The rise of pro-Kosovo web site defacement groups was marked in April, 2008, with a massive web site defacement spreading pro-Kosovo propaganda. The ongoing monitoring of pro-Kosovo hacking groups indicates an ongoing cyberwar between pro-Serbian supporting hacktivists successfully defacing Albanian sites, and building up capabilities by releasing a list of vulnerable Albanian sites (remote SQL injections for remote file inclusion, defacements or installing web shells/backdoors) to assist supports into importing the list within their do-it-yourself web site defacement tools.
According to Serbian hacking groups, independent Albanian web site defacers initially started attacking their sites later on joined by Kosovo Hacking group. In response, Serbian hacking groups have started distributing a segmented list of remotely exploitable Albanian sites and encouraging others to join the initiative and attempt to deface the sites. For the time being, Partia Demokracia Sociale (Social Democracy Party of Albania), AlbInvest (The First Investment Forum Albania-United Kingdom), and Tirana Bank are among the high-profile sites that have been defaced next to many others.

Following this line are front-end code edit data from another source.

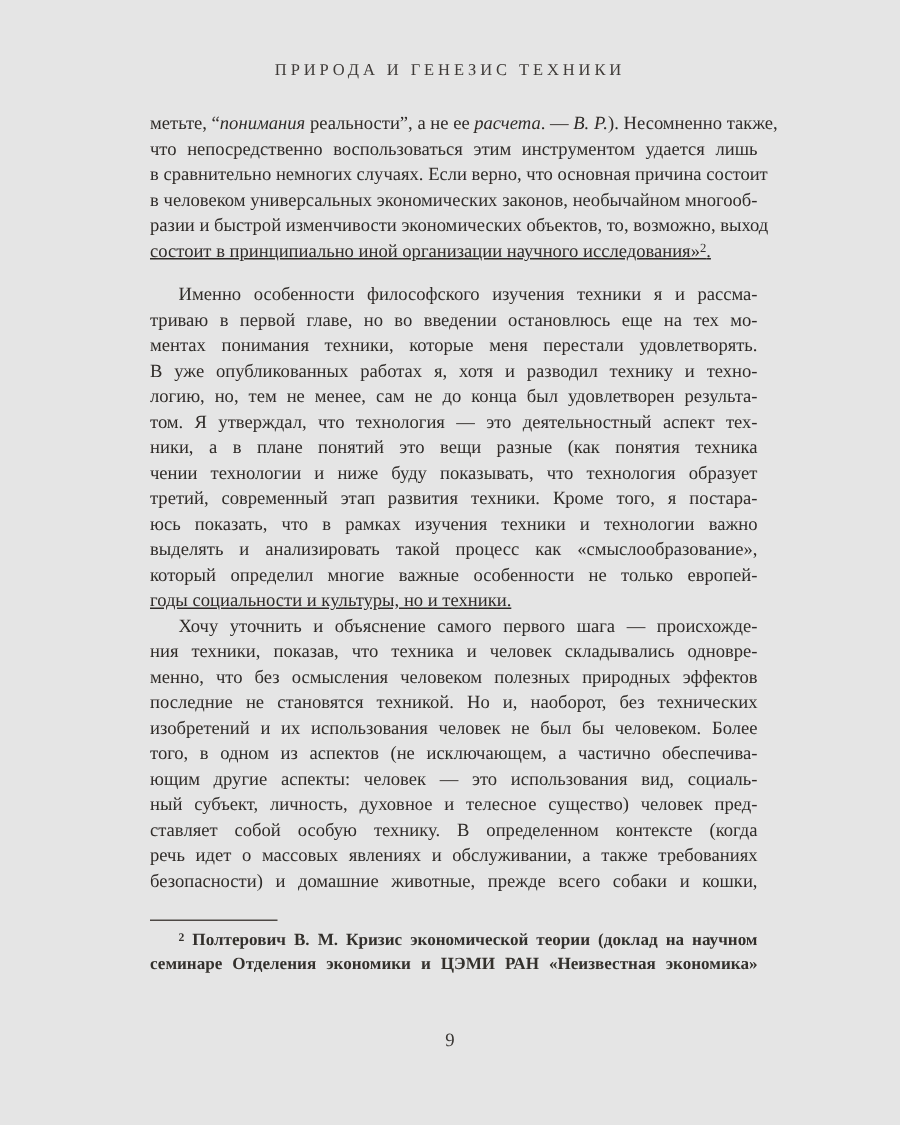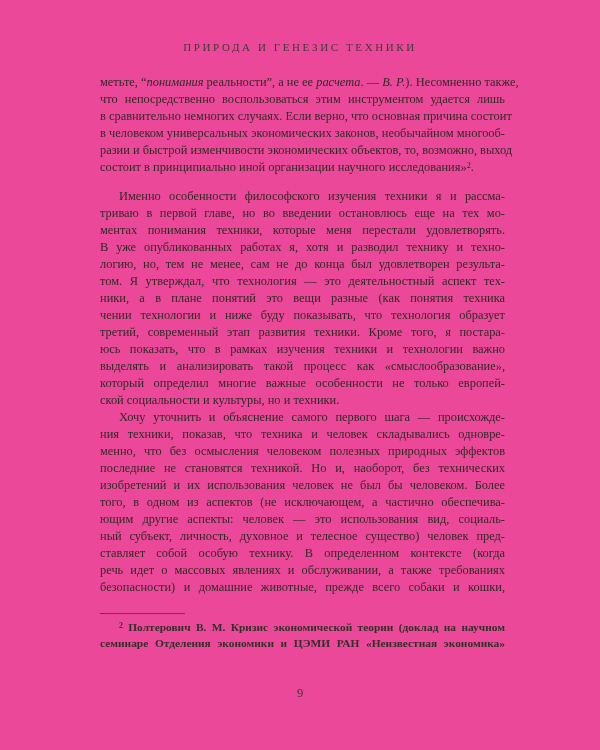--- a/index.html
+++ b/index.html
@@ -11,7 +11,7 @@
     position: relative;
     overflow: hidden;
   }
-  .book-page { position: absolute; inset: 0; background: #ec4899; }
+  .book-page { position: absolute; inset: 0; background: #e5e5e5; }
 
   .running-header {
     position: absolute; top: 41px; left: 0; width: 600px;

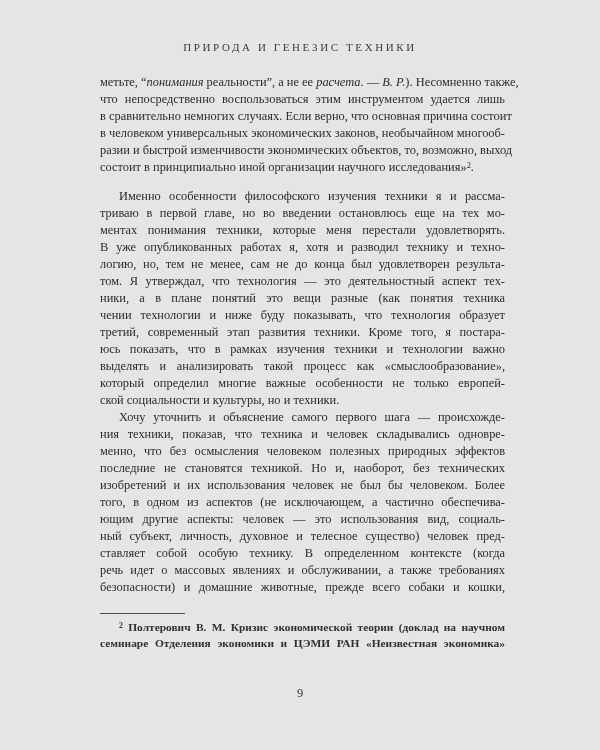--- a/index.html
+++ b/index.html
@@ -35,7 +35,7 @@
     color: #2f2b28;
   }
   .line.indent { text-indent: 19px; }
-  .line.last { text-align-last: left; }
+  .line.last { text-align-last: left; text-decoration: underline; }
   .line em { }
   sup {
     font-size: 0.68em;

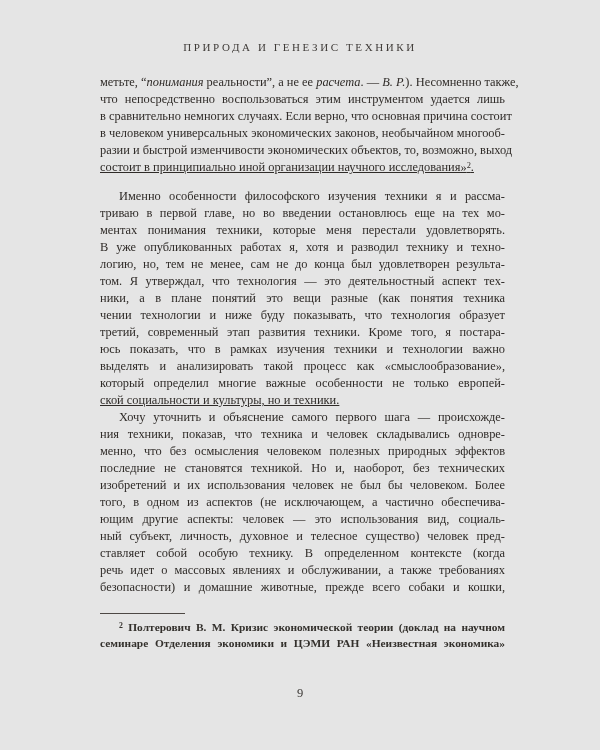--- a/index.html
+++ b/index.html
@@ -100,7 +100,7 @@
         <div class="line">юсь показать, что в рамках изучения техники и технологии важно</div>
         <div class="line">выделять и анализировать такой процесс как «смыслообразование»,</div>
         <div class="line">который определил многие важные особенности не только европей-</div>
-        <div class="line last">ской социальности и культуры, но и техники.</div>
+        <div class="line last">годы социальности и культуры, но и техники.</div>
       </div>
       <div class="para">
         <div class="line indent">Хочу уточнить и объяснение самого первого шага — происхожде-</div>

This incident greatly represents the capability building process and the degree of information sharing between Serbian groups empowering everyone with an already verified hit list of vulnerable Albanian sites.

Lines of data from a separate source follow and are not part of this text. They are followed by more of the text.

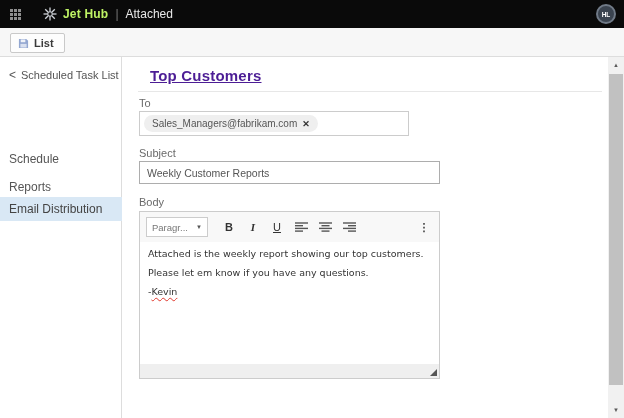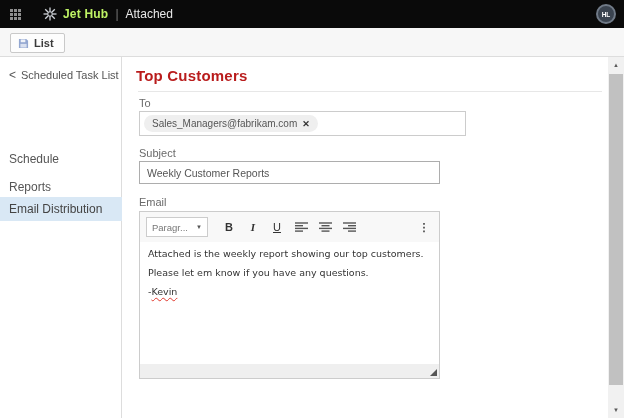--- a/index.html
+++ b/index.html
@@ -36,7 +36,7 @@
 
   
   .main { position:absolute; top:57px; left:123px; width:485px; height:361px; background:#fff; }
-  .page-title { position:absolute; top:10px; left:13px; font-size:15px; font-weight:bold; color:#b91c1c; letter-spacing:.2px; }
+  .page-title { position:absolute; top:10px; left:27px; font-size:15px; font-weight:bold; color:#4c1d95; letter-spacing:.2px;text-decoration:underline; }
   .title-rule { position:absolute; top:34px; left:15px; width:464px; height:1px; background:#e7e7e7; }
 
   .field-label { position:absolute; left:16px; font-size:11px; color:#6a6a6a; }

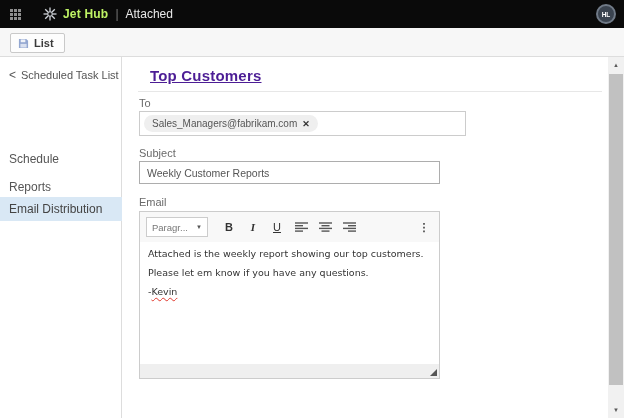--- a/index.html
+++ b/index.html
@@ -44,7 +44,7 @@
   .lbl-subject { top:90px; }
   .lbl-body { top:139px; }
 
-  .to-box { position:absolute; top:54px; left:16px; width:327px; height:25px; border:1px solid #ccc; background:#fff; display:flex; align-items:center; padding-left:4px; cursor:text; }
+  .to-box { position:absolute; top:54px; left:16px; width:270px; height:25px; border:1px solid #ccc; background:#fff; display:flex; align-items:center; padding-left:4px; cursor:text; }
   .chip { background:#efefef; border-radius:10px; height:17px; display:flex; align-items:center; gap:5px; padding:0 8px; font-size:10px; color:#555; }
   .chip .x { font-size:9px; font-weight:bold; color:#333; cursor:pointer; }
 

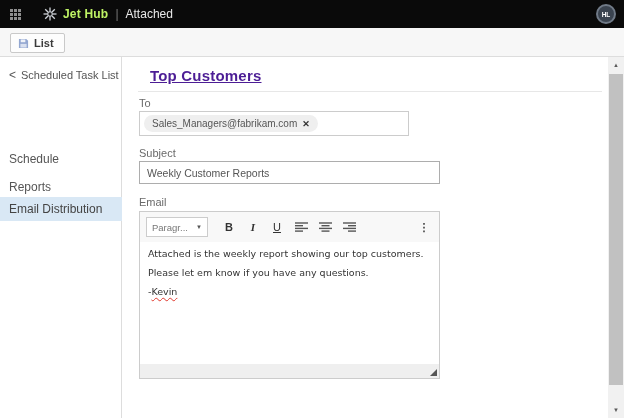--- a/index.html
+++ b/index.html
@@ -151,7 +151,7 @@
     <div class="field-label lbl-subject">Subject</div>
     <input class="subject-input" type="text" value="Weekly Customer Reports" style="">
 
-    <div class="field-label lbl-body">Email</div>
+    <div class="field-label lbl-body">Body</div>
 
     <div class="editor">
       <div class="rte-toolbar">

Both groups are currently in a ceasefire phrase, trying to figure out who provoked who, by requesting group members to participate in the ongoing discussing. However, the possibility to engineer hacktivism tensions remains just as realistic, as engineering cyber warfare tensions is, by making it look like that the source of the attack is coming from a party what would be attacked based on the lack of evidence verification - in this minor cyber conflict the groups are in fact talking with each other. Moreover, in the long-term, web site defacement groups realizing the market value of their know-how, will inevitably start contributing with spammers, phishers and malware authors in a much broader sense than the current degree of collaboration - selling acccess to compromised web servers only.